*WHAT TO DO*
From the listing that follows, reproduce only the lines from the one holding "total: 1036.49 -> 1077.99" through the one holding "shipping: 8.95 -> none", both included, with no pictures.

──────────

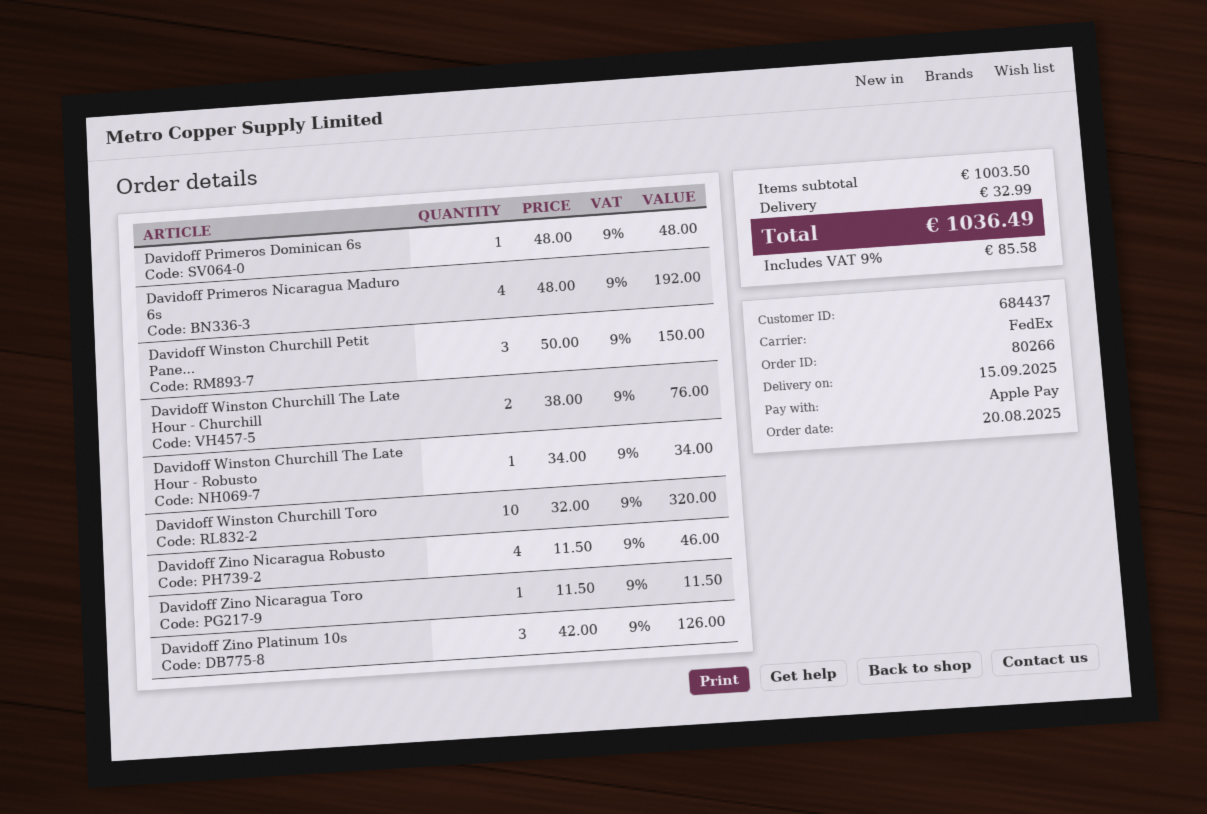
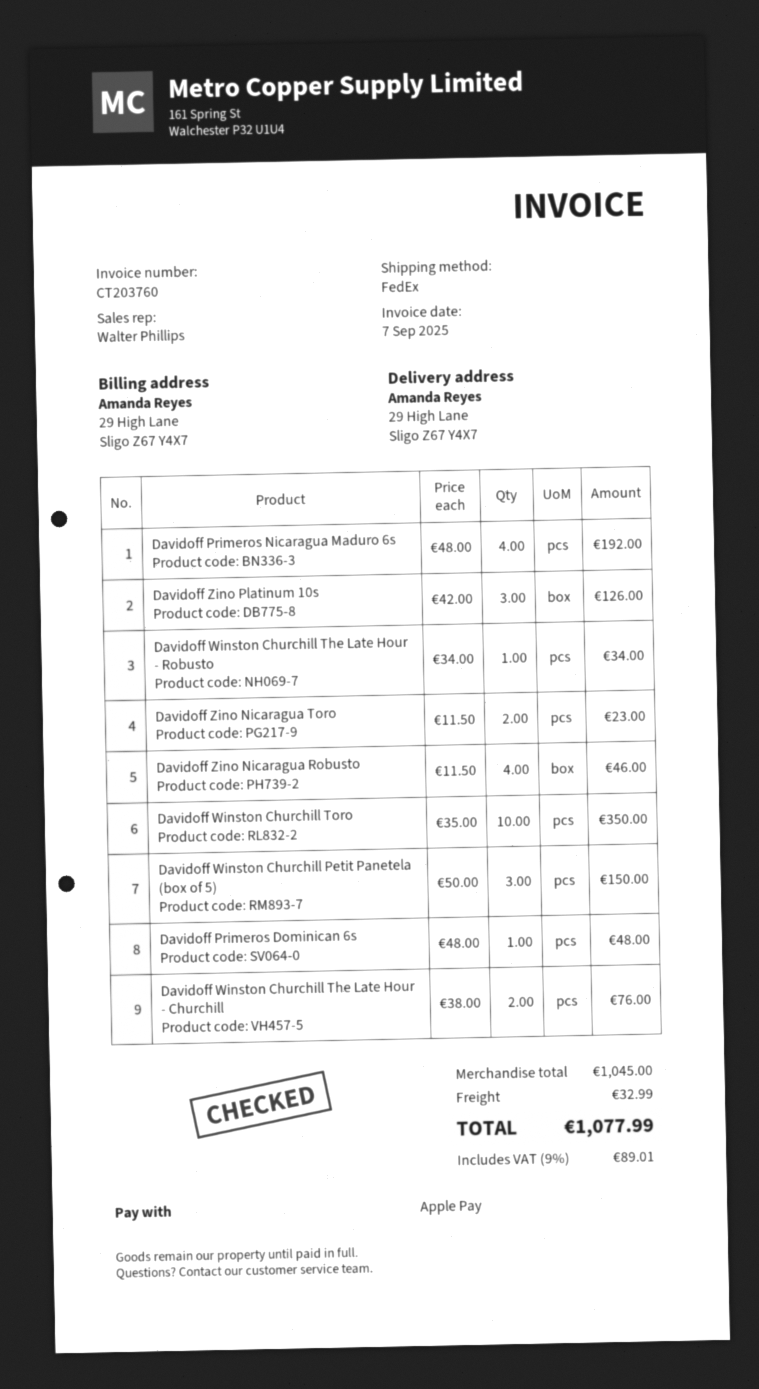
Davidoff Winston Churchill Toro: 10 x 32.00 = 320.00 -> 10 x 35.00 = 350.00
Davidoff Zino Nicaragua Toro: 1 x 11.50 = 11.50 -> 2 x 11.50 = 23.00
subtotal: 1003.50 -> 1045.00
tax: 9% = 85.58 -> 9% = 89.01
total: 1036.49 -> 1077.99

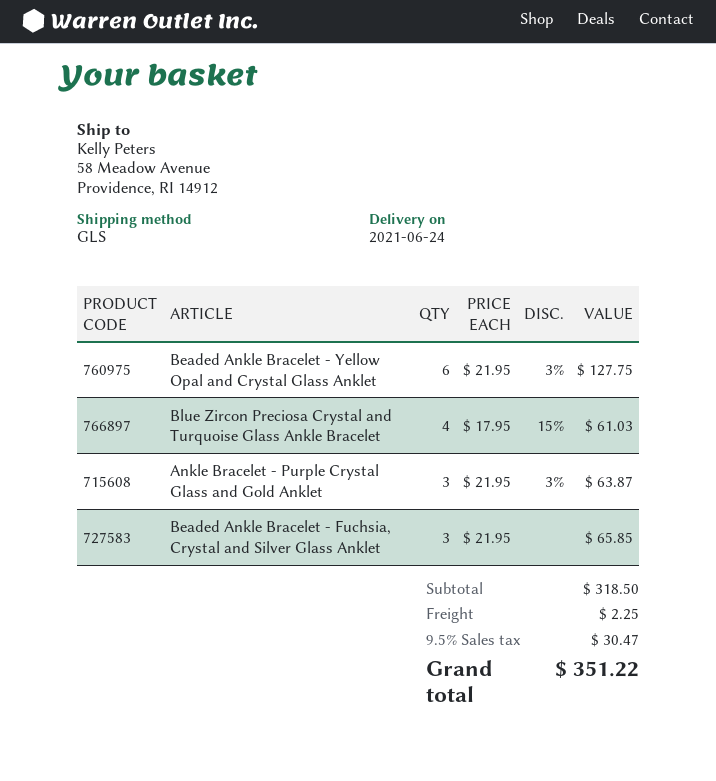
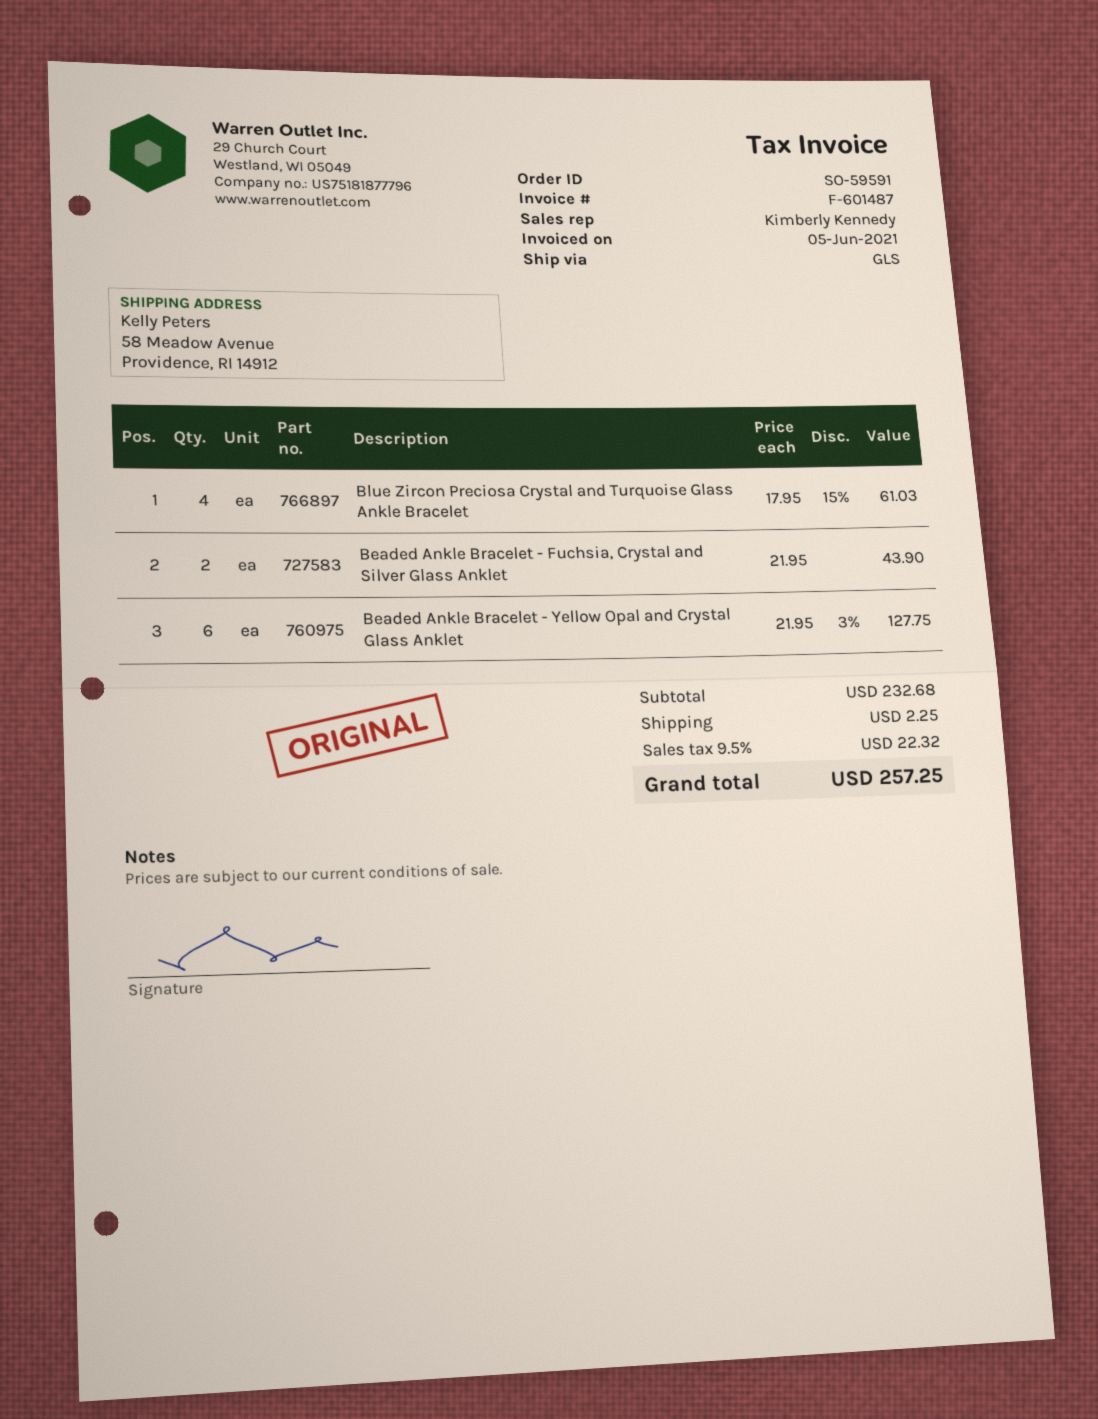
Ankle Bracelet - Purple Crystal Glass and Gold Anklet: 3 x 21.95 - 3% = 63.87 -> none
Beaded Ankle Bracelet - Fuchsia, Crystal and Silver Glass Anklet: 3 x 21.95 = 65.85 -> 2 x 21.95 = 43.90
subtotal: 318.50 -> 232.68
tax: 9.5% = 30.47 -> 9.5% = 22.32
total: 351.22 -> 257.25

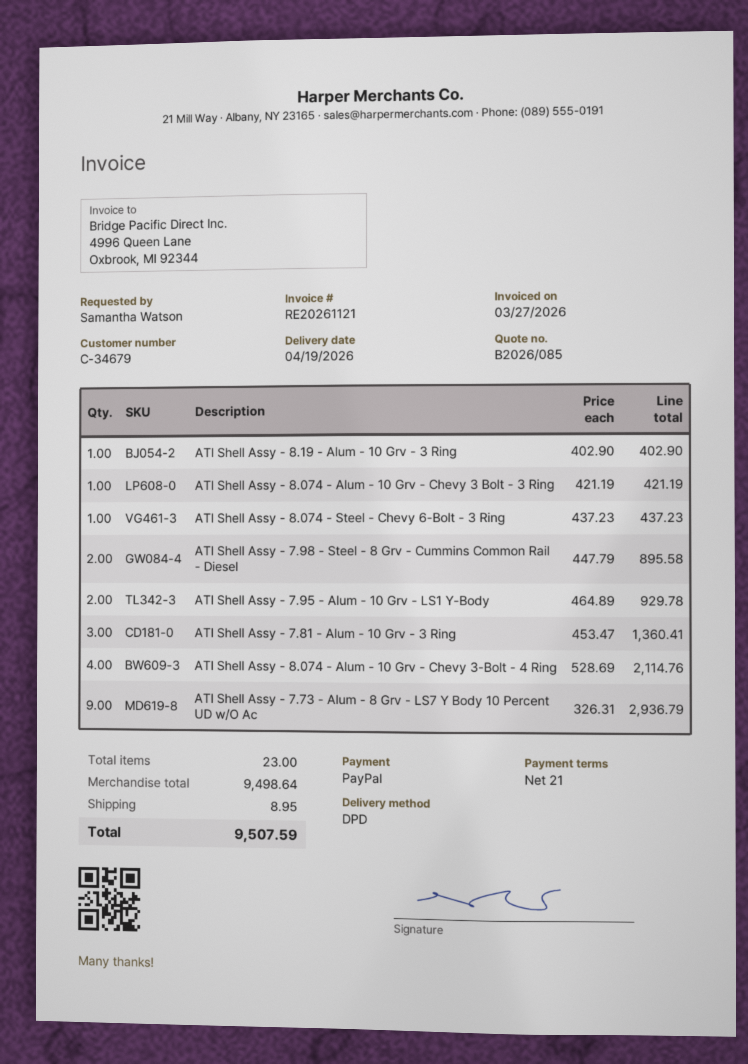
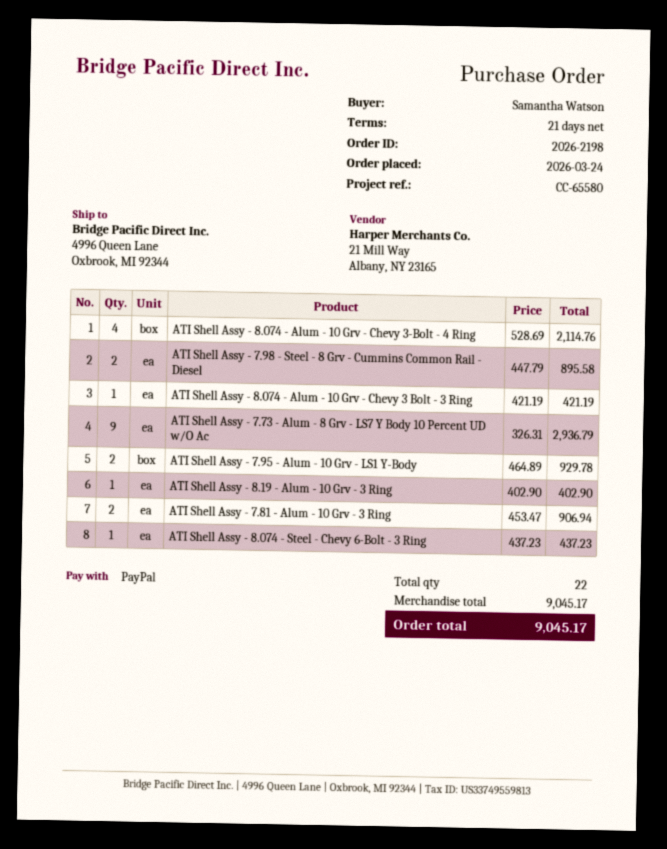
ATI Shell Assy - 7.81 - Alum - 10 Grv - 3 Ring: 3 x 453.47 = 1360.41 -> 2 x 453.47 = 906.94
total quantity: 23 -> 22
subtotal: 9498.64 -> 9045.17
shipping: 8.95 -> none
total: 9507.59 -> 9045.17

──────────

*OUTPUT BELOW*
total: 1036.49 -> 1077.99

Ankle Bracelet - Purple Crystal Glass and Gold Anklet: 3 x 21.95 - 3% = 63.87 -> none
Beaded Ankle Bracelet - Fuchsia, Crystal and Silver Glass Anklet: 3 x 21.95 = 65.85 -> 2 x 21.95 = 43.90
subtotal: 318.50 -> 232.68
tax: 9.5% = 30.47 -> 9.5% = 22.32
total: 351.22 -> 257.25

ATI Shell Assy - 7.81 - Alum - 10 Grv - 3 Ring: 3 x 453.47 = 1360.41 -> 2 x 453.47 = 906.94
total quantity: 23 -> 22
subtotal: 9498.64 -> 9045.17
shipping: 8.95 -> none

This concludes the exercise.